WHAT TO PRODUCE:
Print the data below exactly, but only the lines from the one containing "[826,122,962,136] After installing" down to the one containing "[546,171,767,186] // $", inclusive.

MATERIAL FOR THIS TASK:

<<<<

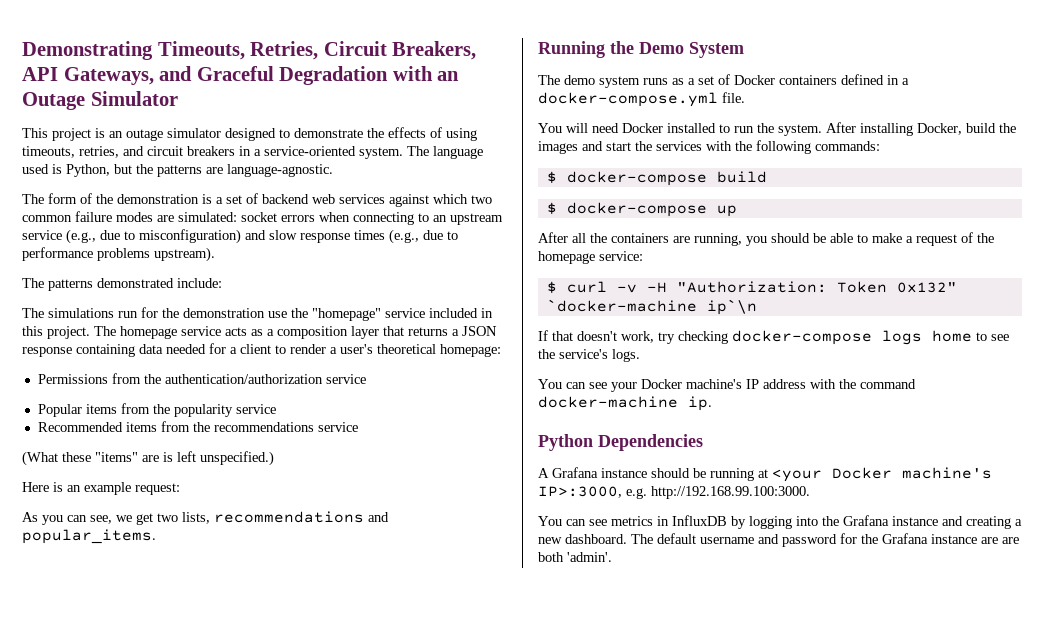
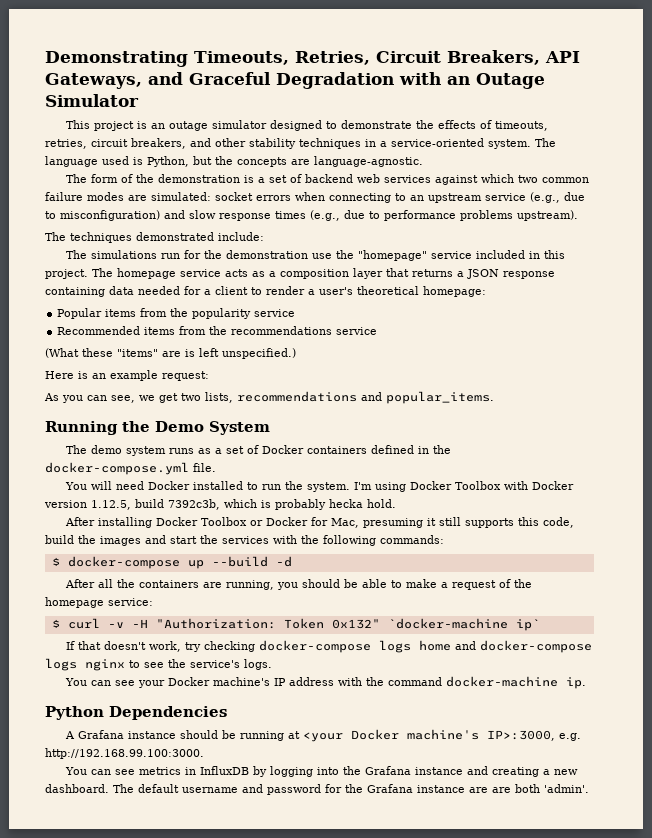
[446,128,477,141] using -> (493, 124) none
[123,146,235,156] and circuit breakers -> [91,138,361,149] circuit breakers, and other stability techniques
[157,165,202,177] patterns -> [237,157,287,167] concepts
[48,279,93,291] patterns -> [70,232,132,243] techniques
[37,373,366,384] // Permissions from the authentication/authorization service -> (486, 291) none
[902,78,909,85] a -> [433,445,452,454] the
[826,122,962,136] After installing Docker, -> [354,481,575,492] [44,499,396,510] [65,517,575,528] I'm using Docker Toolbox with Docker version 1.12.5, build 7392c3b, which is probably hecka hold. // After installing Docker Toolbox or Docker for Mac, presuming it still supports this code,
[546,171,767,186] // $ docker-compose build -> (444, 539) none
(737, 211) none -> [211,556,292,567] --build -d
[706,299,757,315] ip`\n -> [515,619,540,631] ip`
(972, 336) none -> [455,640,593,653] [45,658,125,671] and docker-compose logs nginx

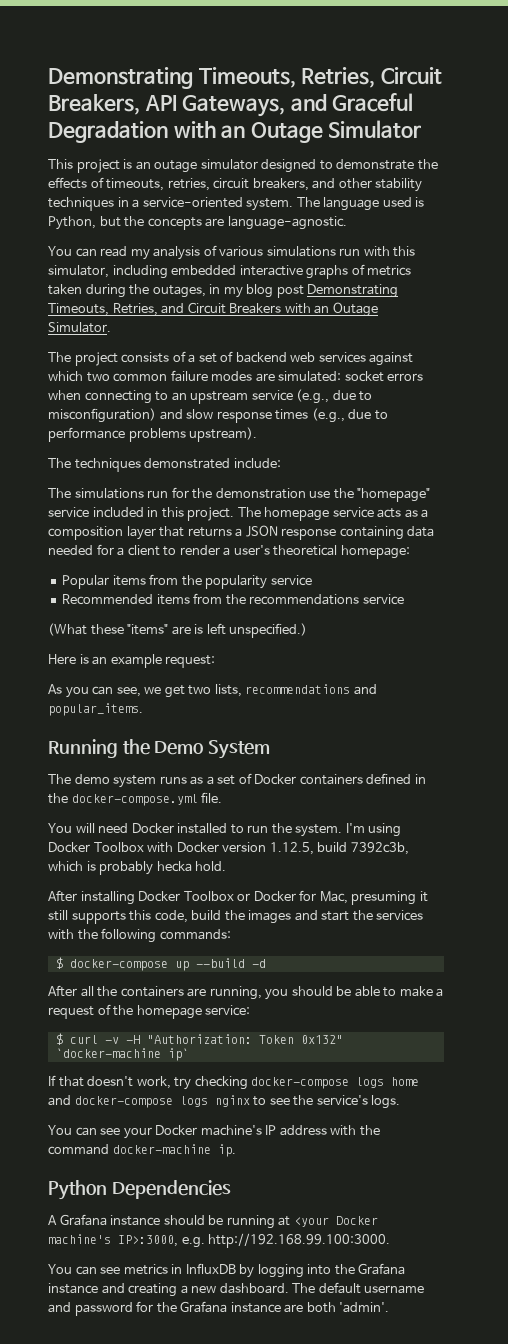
[66,174,255,183] The form of the demonstration is -> [48,245,416,260] [48,264,412,279] [48,284,399,298] [48,302,378,317] [48,322,111,333] [48,351,186,366] You can read my analysis of various simulations run with this simulator, including embedded interactive graphs of metrics taken during the outages, in my blog post Demonstrating Timeouts, Retries, and Circuit Breakers with an Outage Simulator. // The project consists of
[492,787,511,793] are -> (304, 1308) none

>>>>

SOLUTION FOR THIS EXERCISE:
[826,122,962,136] After installing Docker, -> [354,481,575,492] [44,499,396,510] [65,517,575,528] I'm using Docker Toolbox with Docker version 1.12.5, build 7392c3b, which is probably hecka hold. // After installing Docker Toolbox or Docker for Mac, presuming it still supports this code,
[546,171,767,186] // $ docker-compose build -> (444, 539) none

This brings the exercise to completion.